Colombia’s 2016 peace accord promises not only to end a half-century of bloodshed, but also to be a model for improved peace processes worldwide for its inclusion of marginalized groups such as women and war victims. In the arduous phase of implementing the accord, a critical constituency is youth. USIP and Colombia’s University of Cartagena webcast a forum live from Cartagena on March 24 with Colombian youth leaders and students working toward post-war reconciliation. A panel of peacebuilders discussed with them the growing roles for youth leaders in healing violent conflicts in Colombia and globally.

Colombia now faces new struggles to implement a peace settlement that required years to negotiate—and toward which the United States invested billions of dollars. The critical role of youth in building and sustaining peace has been shown through many peace processes and recognized in a 2015 U.N. Security Council Resolution.

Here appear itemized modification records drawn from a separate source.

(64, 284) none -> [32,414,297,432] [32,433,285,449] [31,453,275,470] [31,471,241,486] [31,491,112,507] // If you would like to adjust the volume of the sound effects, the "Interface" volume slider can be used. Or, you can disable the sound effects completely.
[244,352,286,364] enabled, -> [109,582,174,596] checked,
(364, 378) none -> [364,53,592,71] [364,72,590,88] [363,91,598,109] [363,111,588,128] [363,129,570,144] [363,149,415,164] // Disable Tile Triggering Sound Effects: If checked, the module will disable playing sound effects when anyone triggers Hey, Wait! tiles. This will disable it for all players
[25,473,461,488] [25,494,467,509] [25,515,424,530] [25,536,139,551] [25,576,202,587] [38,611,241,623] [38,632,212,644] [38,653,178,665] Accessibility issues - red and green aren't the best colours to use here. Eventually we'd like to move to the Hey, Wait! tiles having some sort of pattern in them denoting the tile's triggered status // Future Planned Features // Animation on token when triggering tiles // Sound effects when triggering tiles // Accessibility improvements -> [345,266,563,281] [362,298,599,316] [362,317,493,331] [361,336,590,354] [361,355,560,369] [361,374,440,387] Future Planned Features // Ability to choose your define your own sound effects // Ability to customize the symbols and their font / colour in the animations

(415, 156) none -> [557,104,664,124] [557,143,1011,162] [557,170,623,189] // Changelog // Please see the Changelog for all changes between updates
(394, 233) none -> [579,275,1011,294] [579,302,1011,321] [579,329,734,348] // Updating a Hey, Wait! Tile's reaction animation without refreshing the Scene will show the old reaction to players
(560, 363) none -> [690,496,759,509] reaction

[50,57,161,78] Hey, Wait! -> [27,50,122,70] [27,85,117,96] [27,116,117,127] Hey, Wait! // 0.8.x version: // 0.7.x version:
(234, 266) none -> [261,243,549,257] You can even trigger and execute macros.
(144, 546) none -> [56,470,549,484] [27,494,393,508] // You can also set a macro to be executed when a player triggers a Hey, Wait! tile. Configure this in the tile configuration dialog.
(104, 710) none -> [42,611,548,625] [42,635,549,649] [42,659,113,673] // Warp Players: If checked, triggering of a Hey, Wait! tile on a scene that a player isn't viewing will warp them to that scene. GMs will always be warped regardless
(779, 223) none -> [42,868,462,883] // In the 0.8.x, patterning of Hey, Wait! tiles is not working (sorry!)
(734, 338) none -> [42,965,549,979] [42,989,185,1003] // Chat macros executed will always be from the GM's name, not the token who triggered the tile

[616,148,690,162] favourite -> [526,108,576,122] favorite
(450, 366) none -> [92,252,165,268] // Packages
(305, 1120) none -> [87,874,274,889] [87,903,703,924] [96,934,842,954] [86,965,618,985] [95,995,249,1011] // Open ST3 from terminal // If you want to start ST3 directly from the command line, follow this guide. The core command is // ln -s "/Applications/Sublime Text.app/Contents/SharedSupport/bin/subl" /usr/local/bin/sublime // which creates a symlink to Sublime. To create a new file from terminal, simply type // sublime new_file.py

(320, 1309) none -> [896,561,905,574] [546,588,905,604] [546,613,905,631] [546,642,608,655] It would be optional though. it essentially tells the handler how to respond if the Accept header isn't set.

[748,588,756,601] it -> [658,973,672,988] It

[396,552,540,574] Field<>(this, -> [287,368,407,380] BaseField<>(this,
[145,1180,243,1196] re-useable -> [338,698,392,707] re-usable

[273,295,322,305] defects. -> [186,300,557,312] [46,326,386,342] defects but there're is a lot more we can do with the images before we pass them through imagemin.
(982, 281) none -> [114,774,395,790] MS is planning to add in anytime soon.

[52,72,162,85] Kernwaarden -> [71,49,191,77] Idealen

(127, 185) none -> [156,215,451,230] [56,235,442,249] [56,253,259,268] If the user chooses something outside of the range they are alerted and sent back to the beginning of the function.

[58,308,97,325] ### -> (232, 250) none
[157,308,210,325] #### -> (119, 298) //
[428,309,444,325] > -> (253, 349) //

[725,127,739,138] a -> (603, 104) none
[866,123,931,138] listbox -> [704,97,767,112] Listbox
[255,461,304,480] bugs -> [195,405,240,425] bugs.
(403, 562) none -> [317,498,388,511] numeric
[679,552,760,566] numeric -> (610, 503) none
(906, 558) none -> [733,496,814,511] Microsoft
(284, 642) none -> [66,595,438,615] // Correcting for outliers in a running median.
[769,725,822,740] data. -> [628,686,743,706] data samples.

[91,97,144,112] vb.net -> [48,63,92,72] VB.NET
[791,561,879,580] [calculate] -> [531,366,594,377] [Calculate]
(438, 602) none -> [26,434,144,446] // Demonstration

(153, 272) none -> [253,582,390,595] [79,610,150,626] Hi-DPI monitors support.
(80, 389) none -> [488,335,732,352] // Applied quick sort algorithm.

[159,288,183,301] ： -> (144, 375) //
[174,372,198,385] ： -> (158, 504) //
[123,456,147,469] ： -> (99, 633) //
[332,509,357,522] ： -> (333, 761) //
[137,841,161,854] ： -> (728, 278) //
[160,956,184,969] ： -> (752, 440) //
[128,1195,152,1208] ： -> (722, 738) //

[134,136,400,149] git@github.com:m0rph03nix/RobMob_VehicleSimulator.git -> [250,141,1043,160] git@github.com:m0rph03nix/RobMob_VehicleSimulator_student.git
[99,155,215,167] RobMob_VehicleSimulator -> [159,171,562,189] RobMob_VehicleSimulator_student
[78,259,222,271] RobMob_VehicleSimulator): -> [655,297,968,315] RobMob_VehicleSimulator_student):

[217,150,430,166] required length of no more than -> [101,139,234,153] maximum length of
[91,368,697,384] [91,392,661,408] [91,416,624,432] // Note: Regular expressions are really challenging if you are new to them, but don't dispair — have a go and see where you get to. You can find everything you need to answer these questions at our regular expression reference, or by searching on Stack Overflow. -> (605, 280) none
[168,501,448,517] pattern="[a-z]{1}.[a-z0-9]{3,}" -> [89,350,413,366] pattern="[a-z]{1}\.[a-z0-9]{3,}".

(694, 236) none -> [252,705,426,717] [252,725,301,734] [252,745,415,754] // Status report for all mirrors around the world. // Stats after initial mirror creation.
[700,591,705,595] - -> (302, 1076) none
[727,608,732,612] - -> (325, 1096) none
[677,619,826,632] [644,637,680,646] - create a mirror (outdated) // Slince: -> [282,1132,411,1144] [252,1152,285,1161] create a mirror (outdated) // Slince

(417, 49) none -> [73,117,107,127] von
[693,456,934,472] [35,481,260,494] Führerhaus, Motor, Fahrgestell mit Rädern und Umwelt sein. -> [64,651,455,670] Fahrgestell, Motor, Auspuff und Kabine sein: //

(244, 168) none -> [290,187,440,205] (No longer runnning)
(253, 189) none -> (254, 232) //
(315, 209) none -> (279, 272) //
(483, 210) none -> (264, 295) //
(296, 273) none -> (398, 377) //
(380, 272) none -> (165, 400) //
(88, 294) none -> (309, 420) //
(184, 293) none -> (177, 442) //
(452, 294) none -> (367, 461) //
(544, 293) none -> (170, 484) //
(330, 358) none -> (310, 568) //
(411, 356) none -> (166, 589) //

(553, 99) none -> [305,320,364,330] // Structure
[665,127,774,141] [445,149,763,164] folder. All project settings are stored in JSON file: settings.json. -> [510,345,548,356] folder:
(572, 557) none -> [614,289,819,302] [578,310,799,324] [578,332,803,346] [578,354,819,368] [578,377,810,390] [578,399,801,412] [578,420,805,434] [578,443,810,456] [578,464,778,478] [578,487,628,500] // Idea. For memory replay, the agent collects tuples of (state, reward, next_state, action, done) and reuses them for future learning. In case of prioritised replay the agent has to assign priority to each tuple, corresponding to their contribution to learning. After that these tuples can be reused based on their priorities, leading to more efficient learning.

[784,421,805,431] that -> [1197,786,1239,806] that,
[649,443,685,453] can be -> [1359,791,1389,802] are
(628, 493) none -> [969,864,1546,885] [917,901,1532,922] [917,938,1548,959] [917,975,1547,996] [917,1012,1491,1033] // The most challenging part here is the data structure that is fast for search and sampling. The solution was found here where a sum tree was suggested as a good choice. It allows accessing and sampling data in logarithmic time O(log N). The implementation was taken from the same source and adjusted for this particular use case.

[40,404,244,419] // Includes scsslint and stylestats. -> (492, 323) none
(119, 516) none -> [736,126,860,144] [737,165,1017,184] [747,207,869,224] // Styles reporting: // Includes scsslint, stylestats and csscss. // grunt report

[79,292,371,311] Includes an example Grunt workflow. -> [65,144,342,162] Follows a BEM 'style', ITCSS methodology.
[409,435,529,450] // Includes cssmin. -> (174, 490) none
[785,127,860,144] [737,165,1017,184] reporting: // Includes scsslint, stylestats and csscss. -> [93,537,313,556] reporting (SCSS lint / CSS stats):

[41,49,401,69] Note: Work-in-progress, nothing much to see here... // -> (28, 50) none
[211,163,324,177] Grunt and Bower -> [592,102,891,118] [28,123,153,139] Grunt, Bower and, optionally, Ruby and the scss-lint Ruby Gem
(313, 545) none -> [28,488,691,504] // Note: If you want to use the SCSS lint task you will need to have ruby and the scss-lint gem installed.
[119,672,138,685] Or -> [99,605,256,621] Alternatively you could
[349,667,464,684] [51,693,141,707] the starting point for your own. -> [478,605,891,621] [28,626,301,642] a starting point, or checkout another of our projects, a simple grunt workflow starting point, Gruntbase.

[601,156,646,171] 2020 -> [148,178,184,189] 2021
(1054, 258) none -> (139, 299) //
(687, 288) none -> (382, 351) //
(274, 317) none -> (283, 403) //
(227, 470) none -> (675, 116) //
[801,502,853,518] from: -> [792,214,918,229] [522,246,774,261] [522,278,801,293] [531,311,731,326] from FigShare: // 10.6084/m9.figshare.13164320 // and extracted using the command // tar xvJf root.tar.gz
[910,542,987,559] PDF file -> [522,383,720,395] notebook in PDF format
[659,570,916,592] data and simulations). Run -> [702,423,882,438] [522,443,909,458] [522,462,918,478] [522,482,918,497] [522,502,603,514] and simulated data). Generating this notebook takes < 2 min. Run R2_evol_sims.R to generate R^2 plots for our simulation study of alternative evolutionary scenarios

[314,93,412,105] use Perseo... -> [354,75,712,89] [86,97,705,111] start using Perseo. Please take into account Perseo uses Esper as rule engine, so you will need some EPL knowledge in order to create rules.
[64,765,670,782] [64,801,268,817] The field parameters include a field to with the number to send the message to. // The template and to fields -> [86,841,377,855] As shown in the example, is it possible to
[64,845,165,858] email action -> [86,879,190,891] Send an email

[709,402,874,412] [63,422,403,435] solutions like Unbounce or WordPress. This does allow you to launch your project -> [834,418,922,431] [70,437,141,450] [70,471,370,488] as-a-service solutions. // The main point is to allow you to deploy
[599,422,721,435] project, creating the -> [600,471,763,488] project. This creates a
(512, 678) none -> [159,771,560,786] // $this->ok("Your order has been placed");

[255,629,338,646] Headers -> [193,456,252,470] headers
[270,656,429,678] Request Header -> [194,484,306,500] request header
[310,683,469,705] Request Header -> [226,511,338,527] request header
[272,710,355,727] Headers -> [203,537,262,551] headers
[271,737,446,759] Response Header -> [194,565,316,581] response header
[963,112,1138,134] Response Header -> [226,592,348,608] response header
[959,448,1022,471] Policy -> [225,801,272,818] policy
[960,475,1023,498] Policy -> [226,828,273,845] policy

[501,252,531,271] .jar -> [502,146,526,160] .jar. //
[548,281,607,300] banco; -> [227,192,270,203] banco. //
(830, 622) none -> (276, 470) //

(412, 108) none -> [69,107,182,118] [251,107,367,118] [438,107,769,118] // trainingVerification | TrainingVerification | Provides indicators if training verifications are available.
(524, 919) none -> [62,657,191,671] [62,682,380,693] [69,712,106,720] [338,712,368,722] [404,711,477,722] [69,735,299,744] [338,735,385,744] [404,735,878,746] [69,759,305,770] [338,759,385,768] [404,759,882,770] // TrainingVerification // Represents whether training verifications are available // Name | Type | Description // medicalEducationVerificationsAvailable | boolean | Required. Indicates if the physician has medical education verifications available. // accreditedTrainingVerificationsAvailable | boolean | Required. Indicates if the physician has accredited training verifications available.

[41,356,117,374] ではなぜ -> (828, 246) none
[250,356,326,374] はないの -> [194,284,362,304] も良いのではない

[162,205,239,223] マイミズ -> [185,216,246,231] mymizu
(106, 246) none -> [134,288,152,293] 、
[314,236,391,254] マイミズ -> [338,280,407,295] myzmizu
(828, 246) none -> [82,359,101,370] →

USIP is training and supporting Colombian youth to lead in building that peace through its Generation Change Fellows Program, which works in a dozen countries facing violent conflict. The Generation Change Fellows in Colombia originate from nearly half of the country’s 32 departments, many from communities that suffered heavily from the violent conflict between the government and the FARC rebels. On March 24, these youth leaders joined University of Cartagena students studying conflict resolution to help chart a path for the critical work they must now take up.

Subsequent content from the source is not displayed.